There was also the Dacon 180D version that turned the fastback Passat body into a kicky little three-box coupé, and gave it a face-and-ass-lift by fitting round headlights up front and taillights from the Type III-based VW Variant II at the rear.


The 180D also had a Targa version, which had a lift-off roof and convertible rear roof section, just like a Targa should.


Perhaps this one is maximum Passat-bonkers, a Passat wagon with a Vista Cruiser-style raised roof with skylights. That one change completely transforms the car; a well-sorted Passat Vista Cruiser would make one hell of a practical interesting daily driver.


Other companies got in the game as well, with Sulam of São Paulo producing what might be the craziest one, a Passat dressed up like an Audi Quattro, with taillights from a Fiat Uno and 122 HP on tap.

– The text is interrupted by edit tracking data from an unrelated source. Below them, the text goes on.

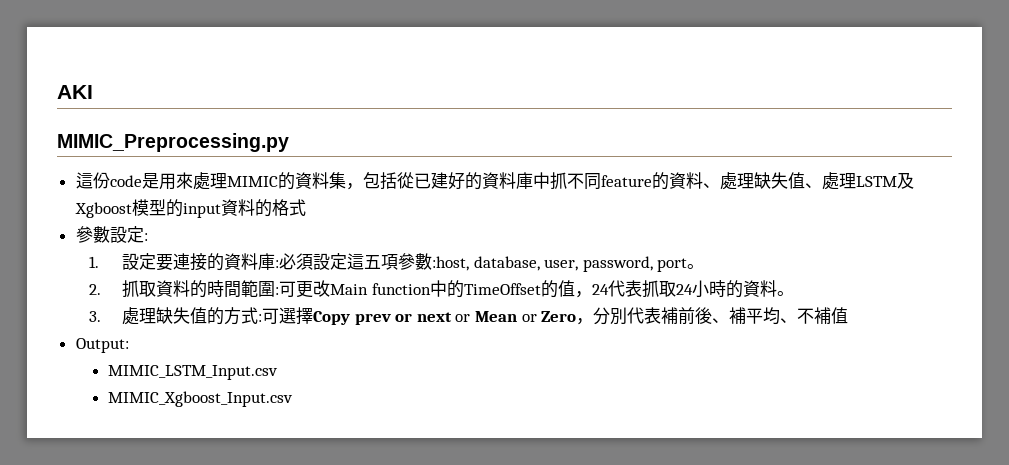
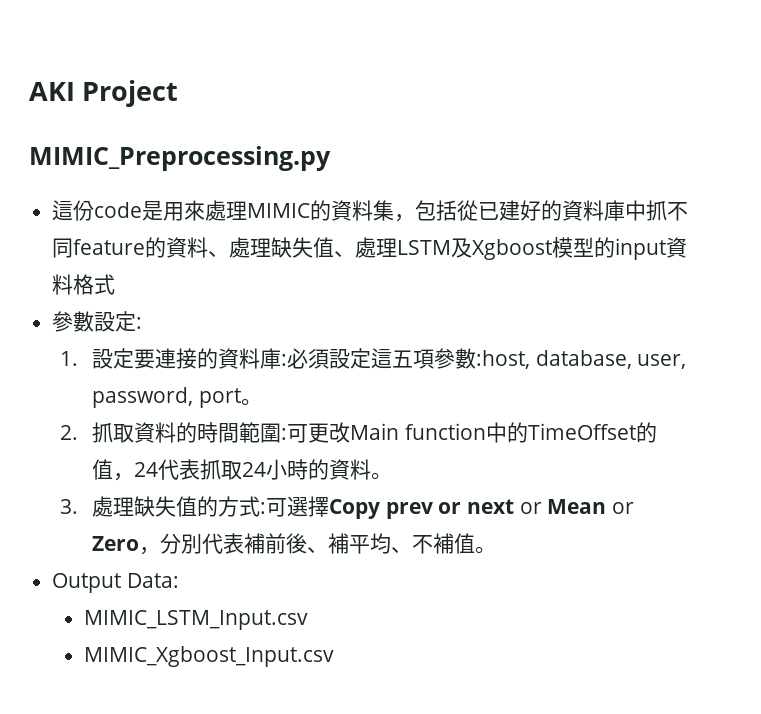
(93, 92) none -> [82,80,179,107] Project
[254,199,272,217] 的 -> (74, 284) none
[75,338,129,353] // Output: -> [474,546,496,554] [52,573,179,593] 。 // Output Data:

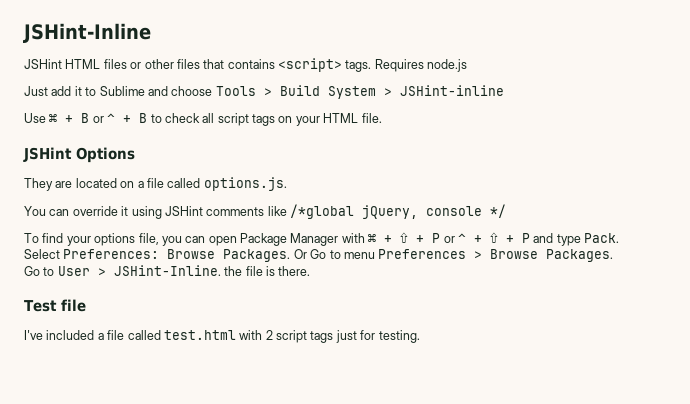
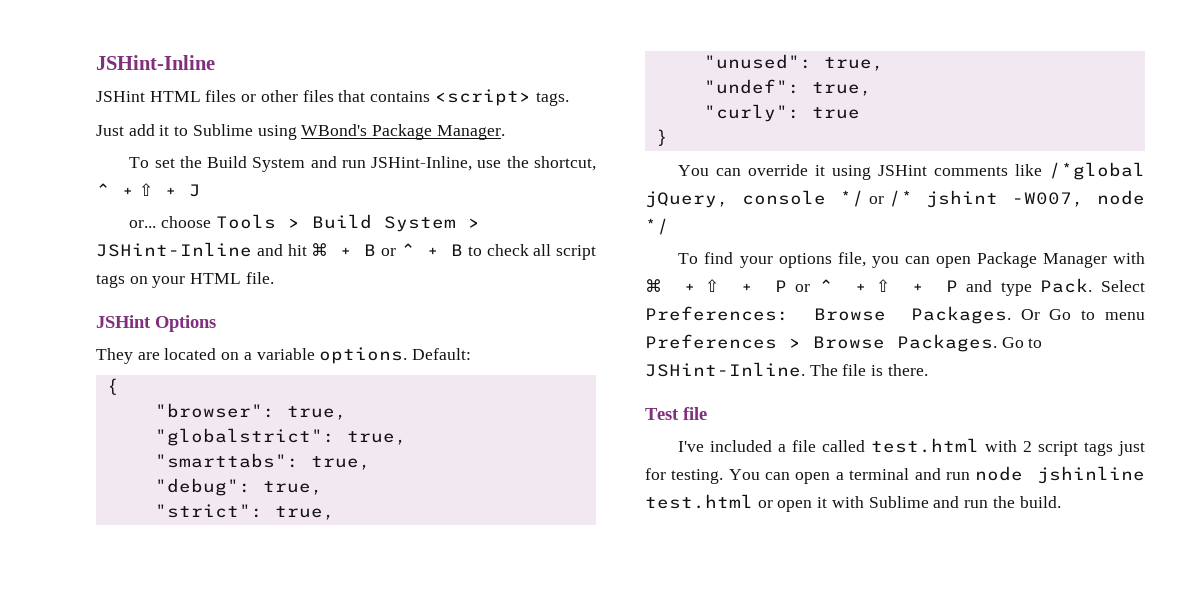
[374,59,468,72] Requires node.js -> (569, 99) none
[147,86,168,96] and -> [257,124,505,140] [129,156,597,172] [96,183,201,197] [129,220,157,228] using WBond's Package Manager. // To set the Build System and run JSHint-Inline, use the shortcut, ⌃ + ⇧ + J // or...
[399,85,504,96] [24,113,46,123] JSHint-inline // Use -> [96,242,307,257] JSHint-Inline and hit
[146,177,287,191] file called options.js. -> [256,347,472,364] [106,378,119,395] [154,403,347,420] [154,428,407,446] [154,453,371,470] [154,478,323,496] [154,504,335,520] [703,54,884,71] [703,79,872,96] [703,104,860,122] [655,129,668,146] variable options. Default: // { // "browser": true, // "globalstrict": true, // "smarttabs": true, // "debug": true, // "strict": true, // "unused": true, // "undef": true, // "curly": true // }
(506, 211) none -> [868,190,1145,208] [645,218,669,235] or /* jshint -W007, node */
[57,265,243,276] User > JSHint-Inline. the -> [645,362,838,377] JSHint-Inline. The
(420, 336) none -> [728,466,1145,484] [645,494,1061,512] You can open a terminal and run node jshinline test.html or open it with Sublime and run the build.

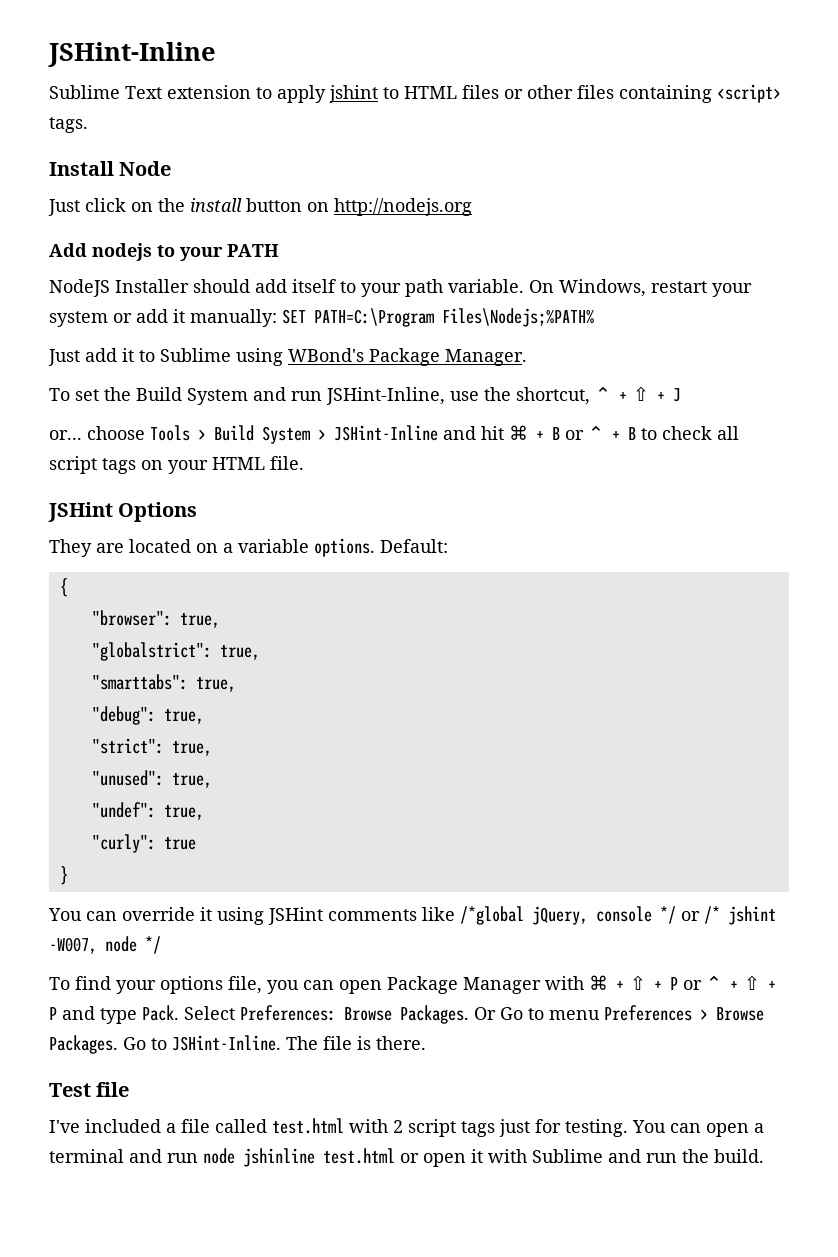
[96,91,145,102] JSHint -> [49,85,399,103] Sublime Text extension to apply jshint to
[338,90,431,102] that contains -> [619,85,712,103] containing
(569, 99) none -> [49,161,172,176] [48,198,472,216] [49,243,279,261] [49,279,752,297] [49,308,594,327] // Install Node // Just click on the install button on http://nodejs.org // Add nodejs to your PATH // NodeJS Installer should add itself to your path variable. On Windows, restart your system or add it manually: SET PATH=C:\Program Files\Nodejs;%PATH%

I don’t think it actually had any Quattro-like anything in that just the front wheels were driven, but all that plastic sure makes it sort of look like a Quattro from a distance, and if you didn’t have any in your country anyway, I suppose that’s enough.


Dacon also made some astounding air-cooled VW-based cars which I’ll cover in detail soon; for now, though, just enjoy the strange mirror universe that is Brazilian VWs.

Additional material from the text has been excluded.